Protecting confidential and proprietary information – “Protecting confidential and proprietary information is critical. Imposing additional state level reporting obligations risks duplicating existing datasets without producing material new insights for the Commission. Moreover, REPs operate in a fully competitive market where customer counts, load breakdowns, portfolio characteristics, and segment-level trends are highly sensitive commercial information. Expanding mandatory disclosures increases the risk that proprietary or competitively valuable data could be exposed either directly, inadvertently, or through inference. Such exposure would undermine the confidentiality protections that competitive companies rely on, and impose additional costs for the Commission, the Office of the Attorney General, and REPs subject to the proposed reporting requirements as they will expend resource defending against disclosure of confidential information to unaffiliated third parties that may request it through public information disclosure requests.”
30-day deadline should be kept at 45 days – “Vistra recommends maintaining the existing 45-day deadline under existing 16 TAC § 25.88(c)(2) and editing (b)(2) in the Proposal for Publication:
- b) Filing requirements. Using forms prescribed by the commission, a reporting entity must report activities as required by this section. (2) The report must be filed no later than the 30*h 45th day following the end of the preceding quarterly reporting period. Quarterly periods begin on January 1, April 1, July 1, and October 1.

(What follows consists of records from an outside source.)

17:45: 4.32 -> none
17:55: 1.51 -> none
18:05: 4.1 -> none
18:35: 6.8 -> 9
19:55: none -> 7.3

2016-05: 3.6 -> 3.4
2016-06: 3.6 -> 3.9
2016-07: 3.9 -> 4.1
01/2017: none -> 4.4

Joint Utilities’ Initial Comments – The Joint Utilities include Oncor, Texas-New Mexico Power and AEP Texas.
“[T]he Joint Commenters believe the Retail Market Performance Measures and their associated schedule parts in the proposed filing package included with the PFP are sufficient to monitor the competitive Texas retail electricity market.”

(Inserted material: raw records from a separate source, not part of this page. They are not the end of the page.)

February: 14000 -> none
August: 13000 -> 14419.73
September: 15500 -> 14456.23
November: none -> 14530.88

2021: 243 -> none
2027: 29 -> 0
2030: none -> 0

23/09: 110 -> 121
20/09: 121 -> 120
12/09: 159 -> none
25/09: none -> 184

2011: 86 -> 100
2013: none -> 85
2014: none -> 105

Meter reads performed by the TDU for the purpose of a standard switch – Joint Utilities note that “there is a reference to § 25.88 in current rule § 25.474(p)(3), which states: “[al TDU shall file performance reports with the commission as part of the information filed under §25.88… [these reports shall show by month the number and percentages of actual and estimated meter reads for the purpose of switches, and whether that month’s performance was in compliance with [16 TAC § 25.474(p)(1)].” While § 25.474 is not within the scope of this rulemaking, the Joint Commenters note that this requirement in § 25.474(p)(3) is not fulfilled within the amended § 25.88 filing package provided with the PFP in this rulemaking. This is because the reports to be filed by TDUs under proposed, amended § 25.88 do not require TDUs to show by month the number and percentages of actual and estimated meter read for the purpose of switches or whether each month’ s performance was in compliance with the requirements in § 25.474(p)(1) to perform actual meter reads for a certain percentage of meter reads for standard switch purposes. Therefore, the Joint Commenters respectfully request that the Commission provide clarity around the § 25.474(p)(3) requirement once § 25.88 is adopted and clarity on the intended interaction between the reports required under these two rules. In the meantime, the Joint Commenters will continue to meet the reporting requirements under §§ 25.88 and 25.474 going forward.”

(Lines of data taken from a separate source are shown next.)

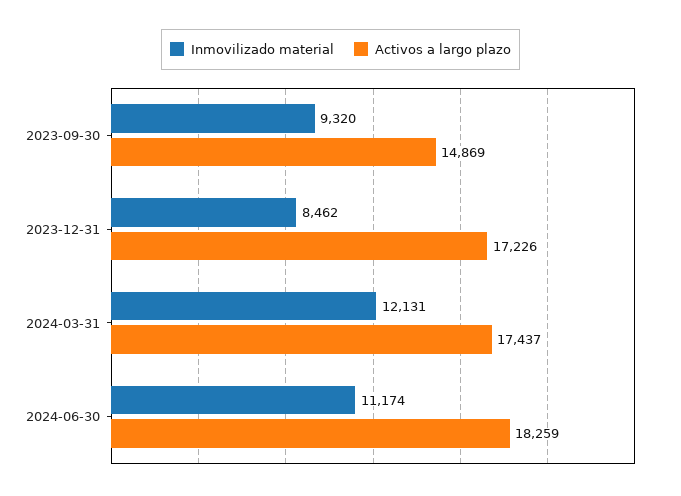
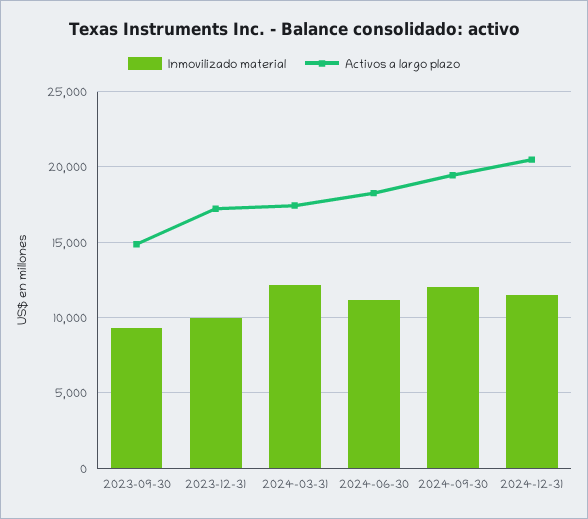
Inmovilizado material, 2023-12-31: 8462 -> 10000
Inmovilizado material, 2024-09-30: none -> 12000
Activos a largo plazo, 2024-09-30: none -> 19500
Inmovilizado material, 2024-12-31: none -> 11500
Activos a largo plazo, 2024-12-31: none -> 20500

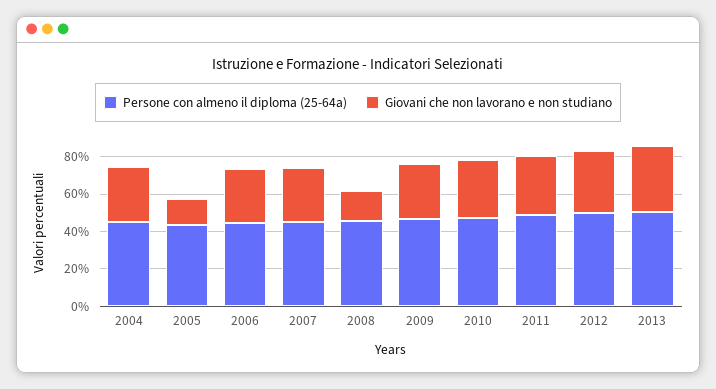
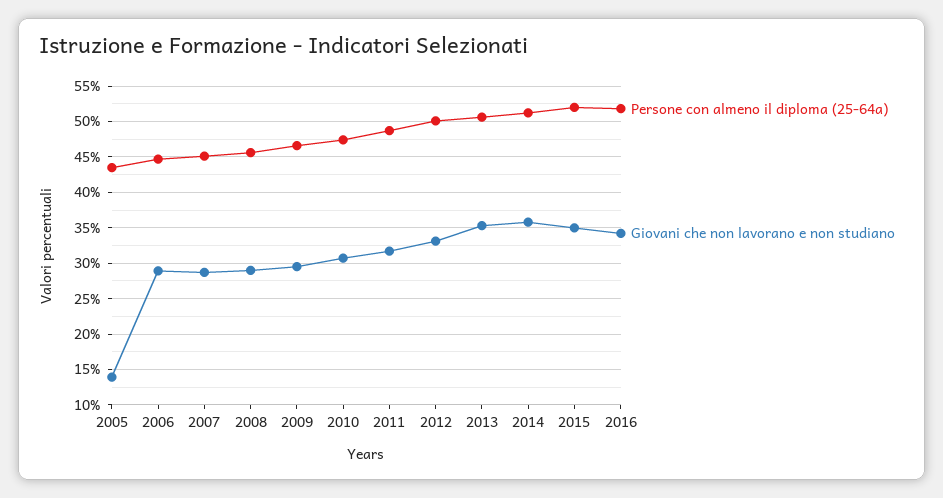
Persone con almeno il diploma (25-64a), 2004: 45 -> none
Giovani che non lavorano e non studiano, 2004: 30 -> none
Giovani che non lavorano e non studiano, 2008: 15 -> 29
Persone con almeno il diploma (25-64a), 2014: none -> 51
Giovani che non lavorano e non studiano, 2014: none -> 36
Persone con almeno il diploma (25-64a), 2015: none -> 52
Giovani che non lavorano e non studiano, 2015: none -> 35
Persone con almeno il diploma (25-64a), 2016: none -> 52
Giovani che non lavorano e non studiano, 2016: none -> 34

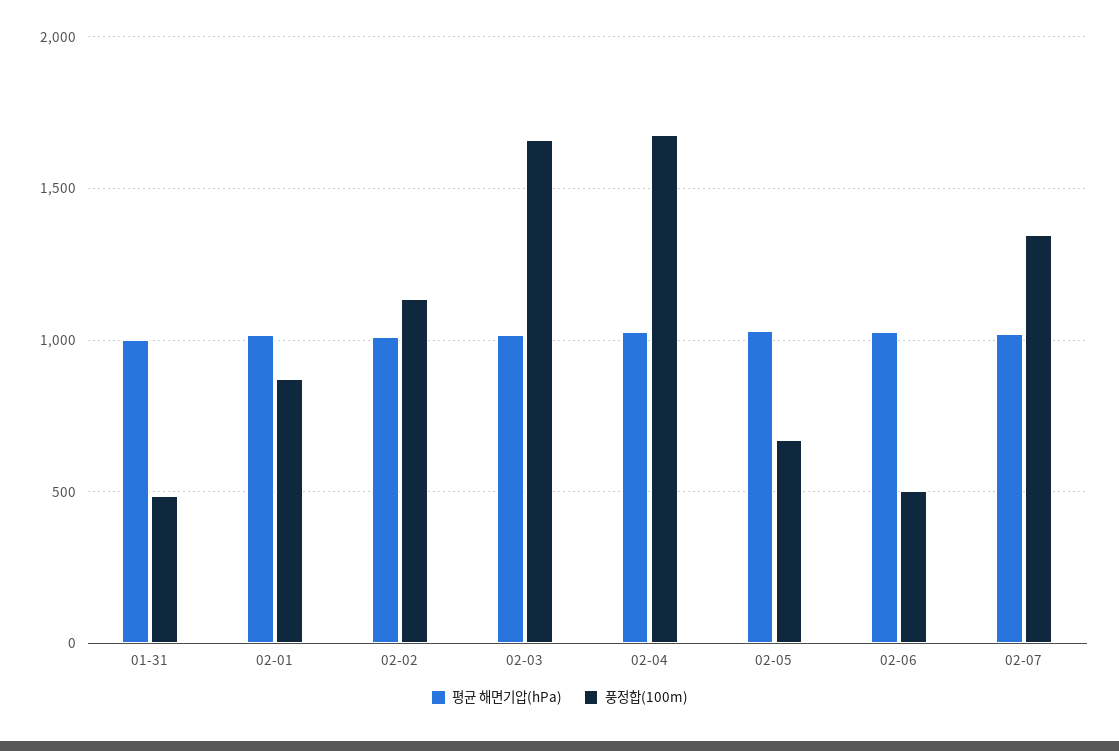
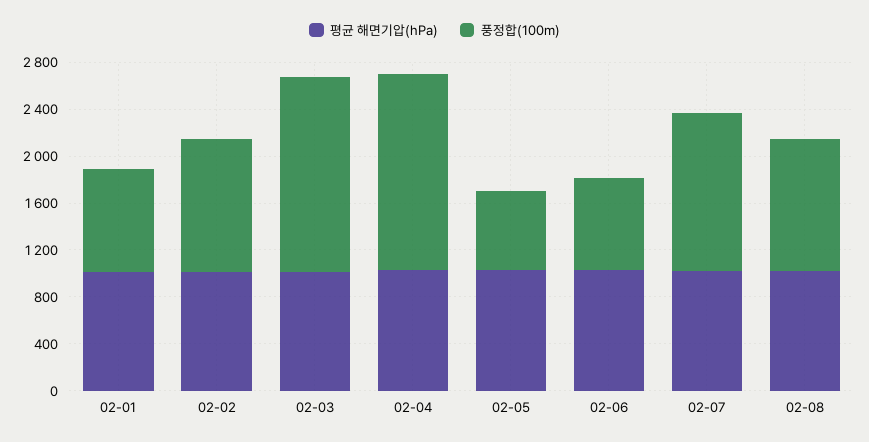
평균 해면기압(hPa), 01-31: 1000 -> none
풍정합(100m), 01-31: 500 -> none
풍정합(100m), 02-06: 500 -> 800
평균 해면기압(hPa), 02-08: none -> 1000
풍정합(100m), 02-08: none -> 1100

In terms of the effective date – “the Joint Commenters respectfully request that the requirements under amended § 25.88 take effect starting with the second quarterly report due in 2026 (i.e., the report submission due 30 days after the end of the April-June quarterly period, or by July 30,2026) to allow sufficient time for personnel training on the new requirements and for updating internal technical processes to ensure compliance with the amended requirements.”
CenterPoint’s Initial Comments – “CenterPoint Energy believes the Retail Market Performance Measures, and their associated schedule parts, provided by the Commission in the filing package are sufficient to monitor the competitive Texas retail electricity market.”
“CenterPoint Energy has added redlined explanatory notes in the Schedule C, Part 1 and Schedule C, Part 2 tabs of the attached Quarterly Retail Performance Measures Form, to clarify the transactions that should be included and excluded from the quarterly reports.”
“CenterPoint Energy also respectfully recommends that the Commission order approving this revised rule provide that applicable entities under the new §25.88 rule begin the new Quarterly Retail Performance Measures Form reports starting with the first quarter that commences after the effective date of the new §25.88 rule.”
Staff Proposal for Publication (11/06/2025)
56736
(Review Of § 25.88 Relating To Retail Market Performance Measure Reporting)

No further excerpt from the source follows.